В первый вечер в Нью Йорке мы были встревожены его нищетой и богатством. Здесь же, в Чикаго, человека охватывает чувство гнева на людей, которые в погоне за долларами выстроили в плодородной прерии, на берегу полноводного Мичигана этот страшный город. Невозможно примириться с мыслью о том, что город возник не в результате бедности, а в результате богатства, необычайного развития техники, хлебопашества и скотоводства. Земля дала человеку все, что только можно было от нее взять. Человек работал с усердием и умением, которыми можно только восхищаться. Выращено столько хлеба, добыто столько нефти и выстроено столько машин, что всего этого хватило бы, чтоб удовлетворить половину земного шара. Но на обильной, унавоженной почве вырос, наперекор разуму, громадный уродливый ядовитый гриб — город Чикаго в штате Иллинойс. Это какое то торжество абсурда. Тут совершенно серьезно начинаешь думать, что техника в руках капитализма — это нож в руках сумасшедшего.

Могут сказать, что мы слишком впечатлительны, что мы увлекаемся, что в Чикаго есть превосходный университет, филармония, как говорят — лучший в мире водопровод, умная радикальная интеллигенция, что здесь была грандиозная всемирная выставка, что Мичиган авеню — красивейшая улица в мире. Это правда. Все это есть в Чикаго. Но это еще больше подчеркивает глубину нищеты, уродство зданий и произвол ракетиров. Превосходный университет не обучает юношей, как бороться с нищетой, радикальная интеллигенция бессильна, полиция стреляет не столько в бандитов, сколько в доведенных до отчаяния забастовщиков, всемирная выставка сделала счастливыми только хозяев отелей, а красивейшая в мире Мичиган авеню много проигрывает в соседстве с трущобами.

Хорошие люди в Чикаго решили нас развлечь и повезли в студенческий клуб Чикагского университета на бал, устроенный по случаю дарования независимости Филиппинам.

Студенческий бал оказался трезвым, веселым и во всех отношениях приятным.
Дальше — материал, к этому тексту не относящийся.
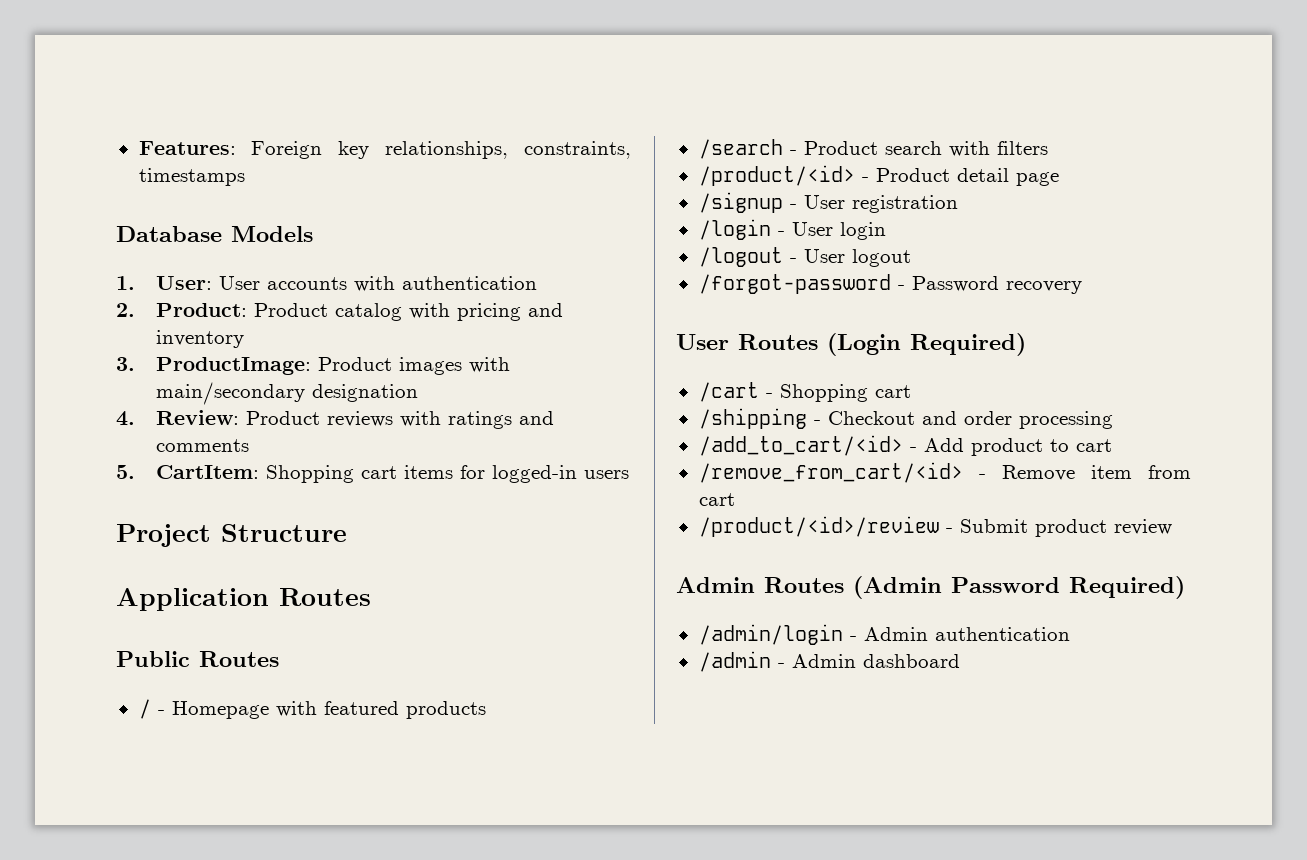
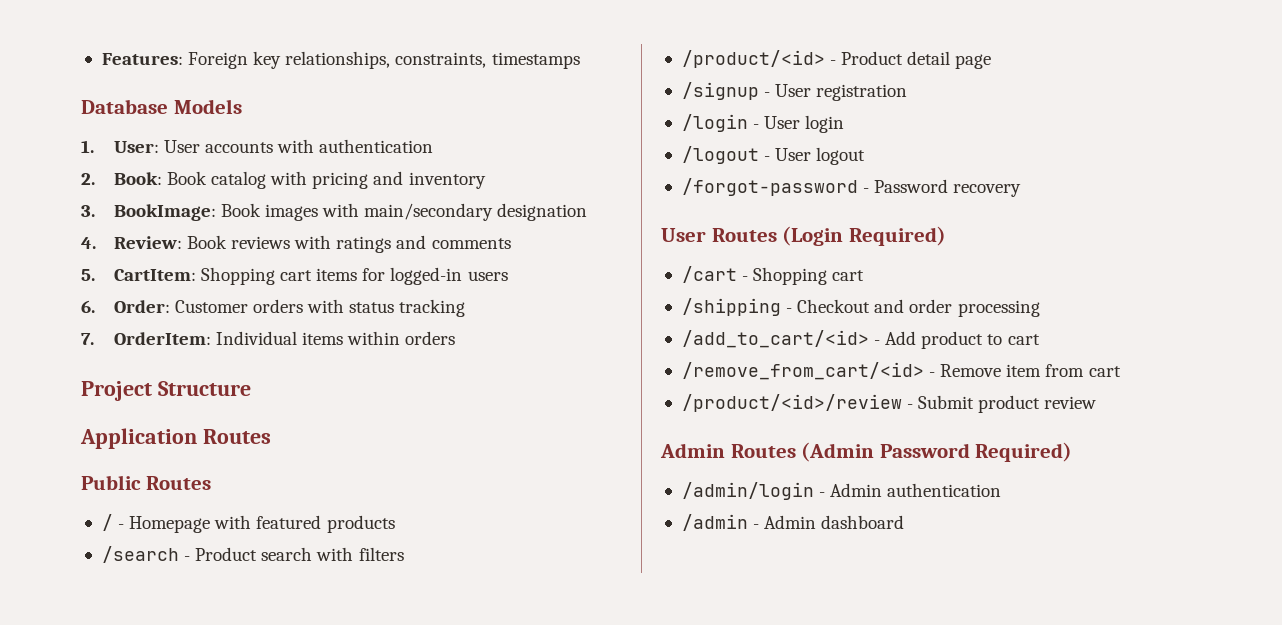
- 2. Product: Product catalog with pricing and inventory
+ 2. Book: Book catalog with pricing and inventory
- 3. ProductImage: Product images with main/secondary designation
+ 3. BookImage: Book images with main/secondary designation
- 4. Review: Product reviews with ratings and comments
+ 4. Review: Book reviews with ratings and comments
+ 6. Order: Customer orders with status tracking
+ 7. OrderItem: Individual items within orders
В большом зале танцевали филиппинские девушки, широконосые черноглазые красавицы, скользили по паркету японцы, китаянки, плыла над толпой белая шелковая чалма молодого индуса. Индус был во фраке, с белой грудью, поджарый обольститель с горящими глазами.

— Прекрасный бал, сэры, — сказал мистер Адамс, странно хихикая.

— Вам не нравится?

— Нет, сэры, я же сказал. Бал очень хороший.

И он внезапно напал на индуса, отвел его в сторону и стал выспрашивать, как ему живется в общежитии, сколько рупий в месяц посылает ему мама и какой деятельности он собирается посвятить себя по окончании университета. Индус вежливо отвечал на вопросы и с невыразимой тоской смотрел на толпу танцующих, откуда его вырвали так внезапно.

С потолка свисали филиппинские и американские флаги, оркестр на сцене был залит фиолетовым светом, музыканты высоко поднимали саксофоны, был тихий, хороший, семейный бал, без пьяных, без обиженных, без скандалов. Приятно было сознавать, что присутствуешь на историческом событии. Все таки освободили филиппинцев, дали Филиппинам независимость! Могли ведь не дать, а дали. Сами дали! Это благородно.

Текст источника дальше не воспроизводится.